• _ACTIVITY_
Transcribe the entries below exactly, starting with the line that has "background: #fdba74 ->" and stopping after the line that has "html: <div>阿 賀"; no pictures belong in the copy.

───── DATA TO USE

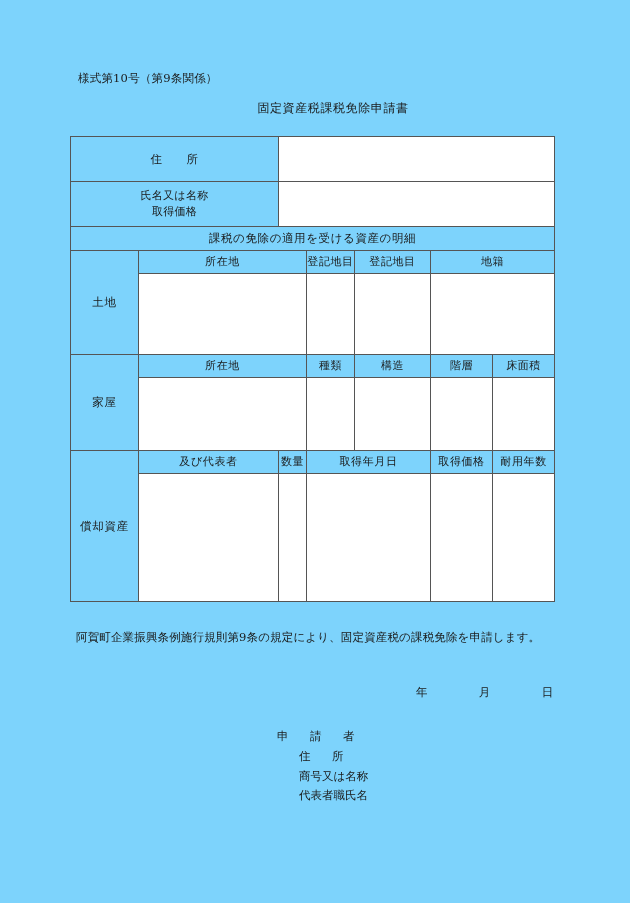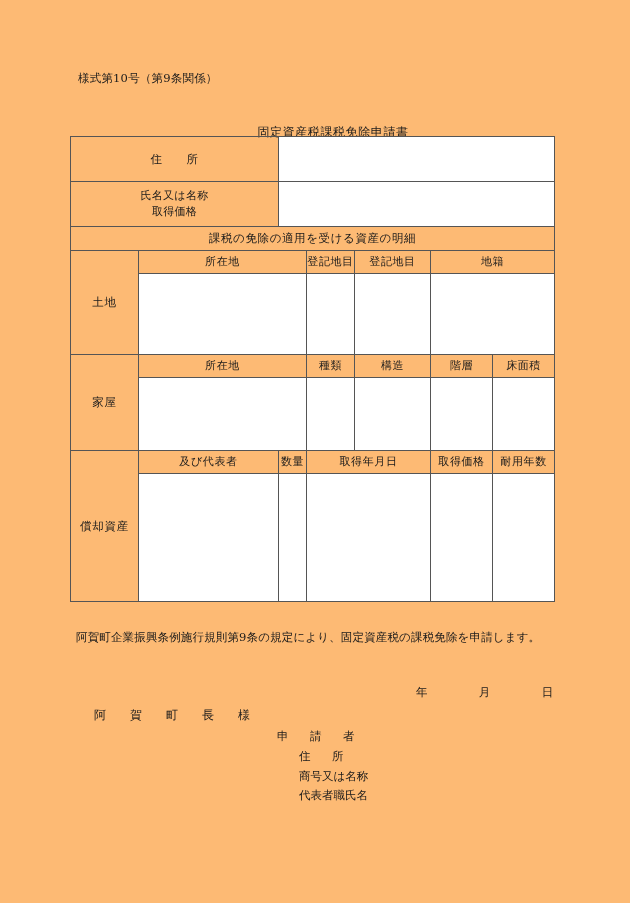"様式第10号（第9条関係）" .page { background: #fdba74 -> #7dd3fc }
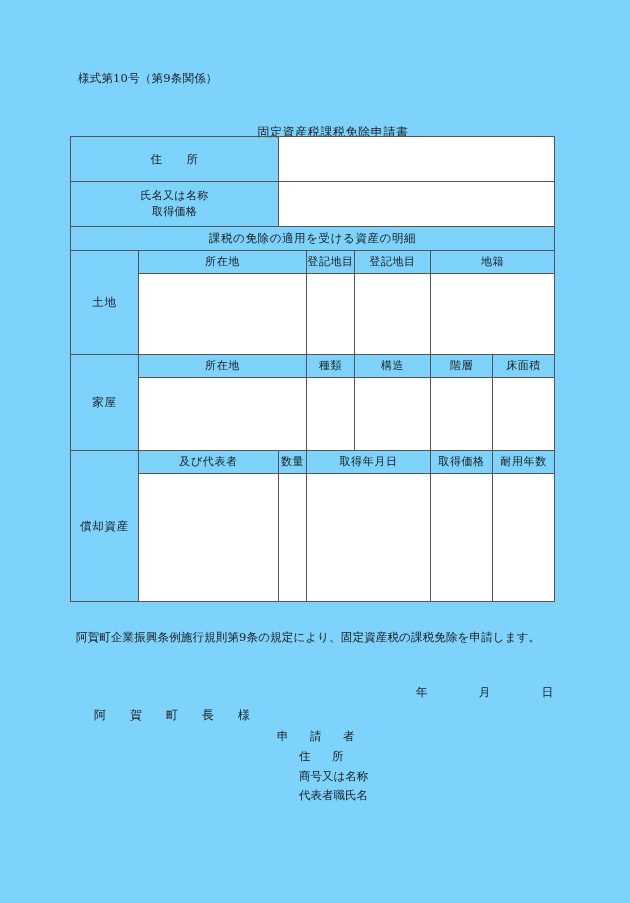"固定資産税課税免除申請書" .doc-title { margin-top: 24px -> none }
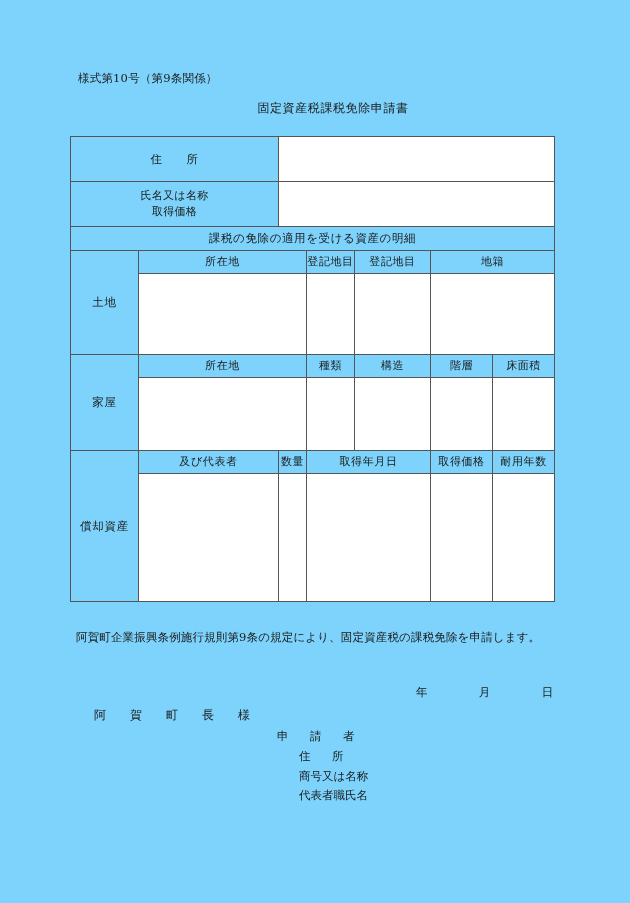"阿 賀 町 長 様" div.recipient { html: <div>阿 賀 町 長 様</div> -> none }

──────────
───── DATA TO USE

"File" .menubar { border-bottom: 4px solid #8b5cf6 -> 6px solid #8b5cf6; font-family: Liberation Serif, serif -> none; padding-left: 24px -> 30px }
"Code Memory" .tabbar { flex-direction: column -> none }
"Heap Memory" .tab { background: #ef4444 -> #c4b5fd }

──────────
───── DATA TO USE

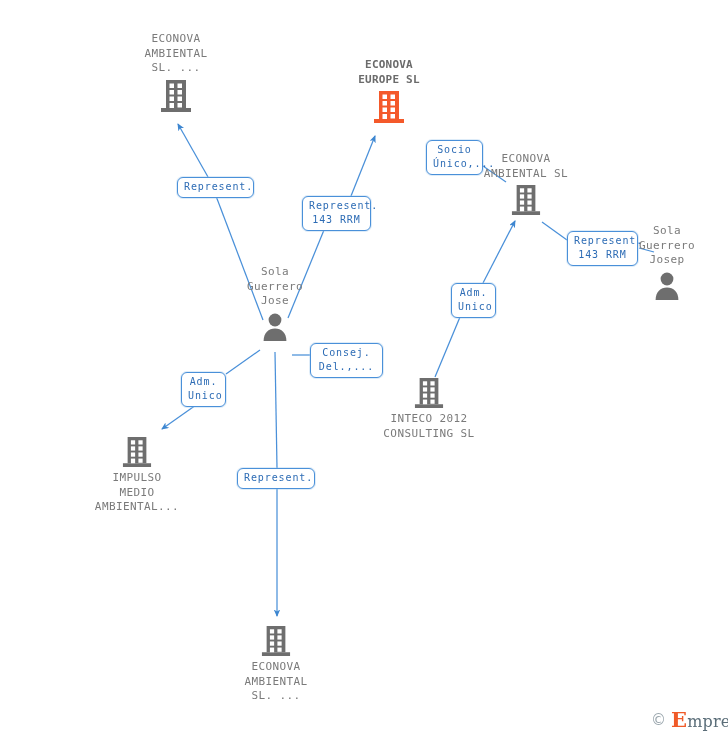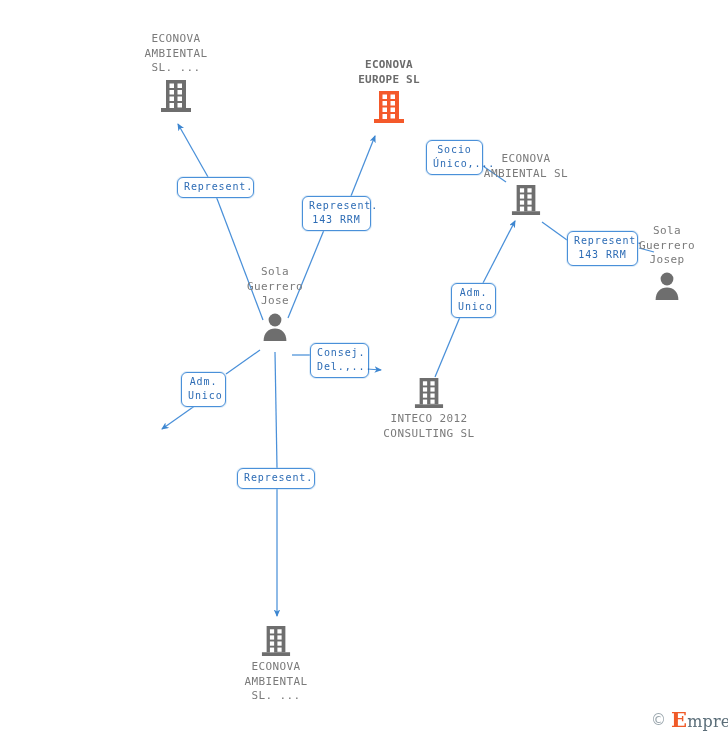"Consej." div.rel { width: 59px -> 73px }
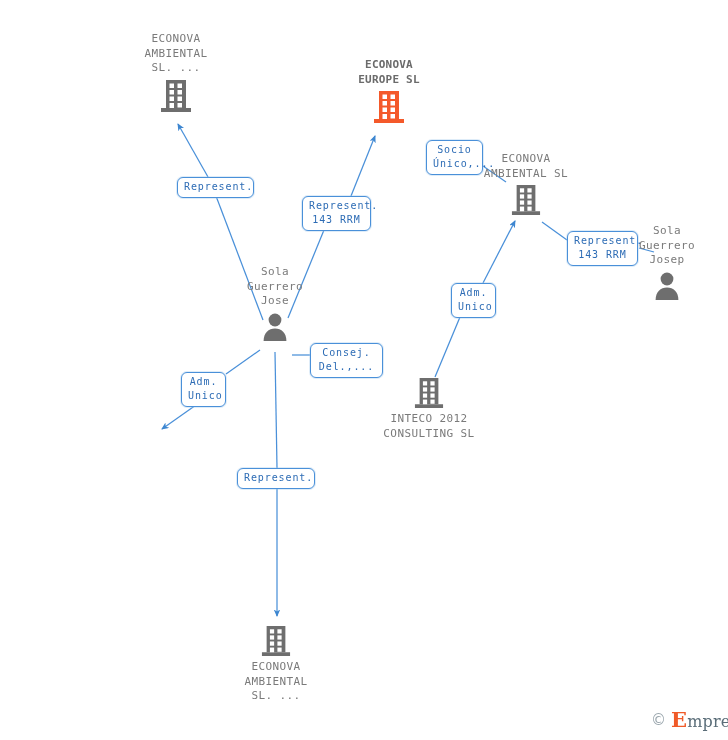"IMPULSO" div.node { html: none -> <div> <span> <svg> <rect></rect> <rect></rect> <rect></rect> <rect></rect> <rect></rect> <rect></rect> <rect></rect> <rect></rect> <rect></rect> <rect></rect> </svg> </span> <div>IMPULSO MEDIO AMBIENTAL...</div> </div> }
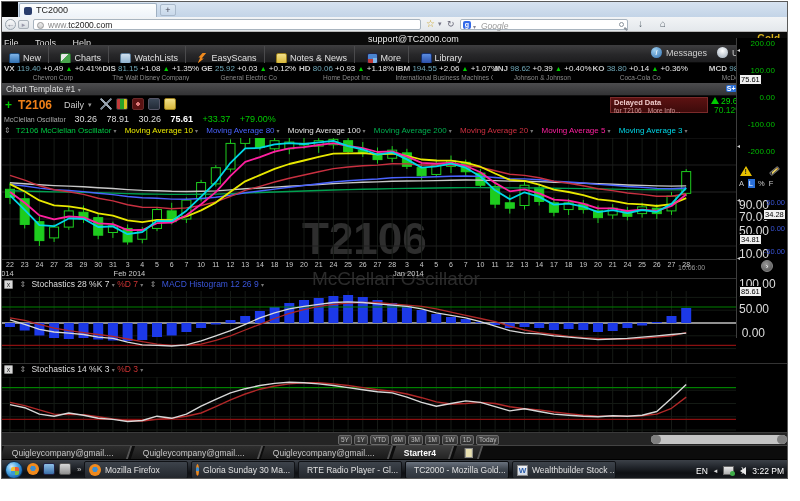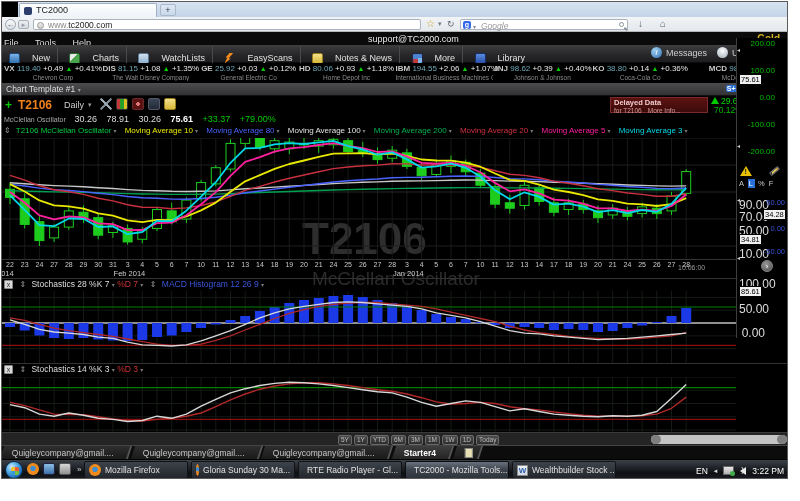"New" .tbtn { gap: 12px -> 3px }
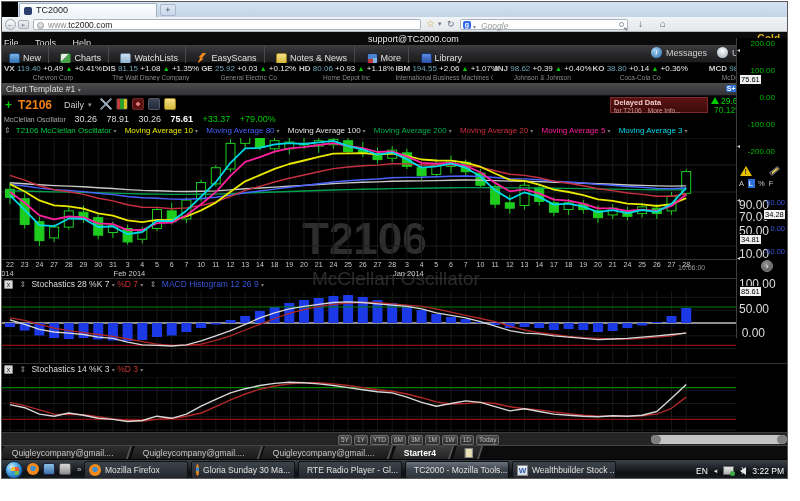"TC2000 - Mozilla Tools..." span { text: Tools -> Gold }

──────────

• _RESULT OF THIS EXERCISE_
"様式第10号（第9条関係）" .page { background: #fdba74 -> #7dd3fc }
"固定資産税課税免除申請書" .doc-title { margin-top: 24px -> none }
"阿 賀 町 長 様" div.recipient { html: <div>阿 賀 町 長 様</div> -> none }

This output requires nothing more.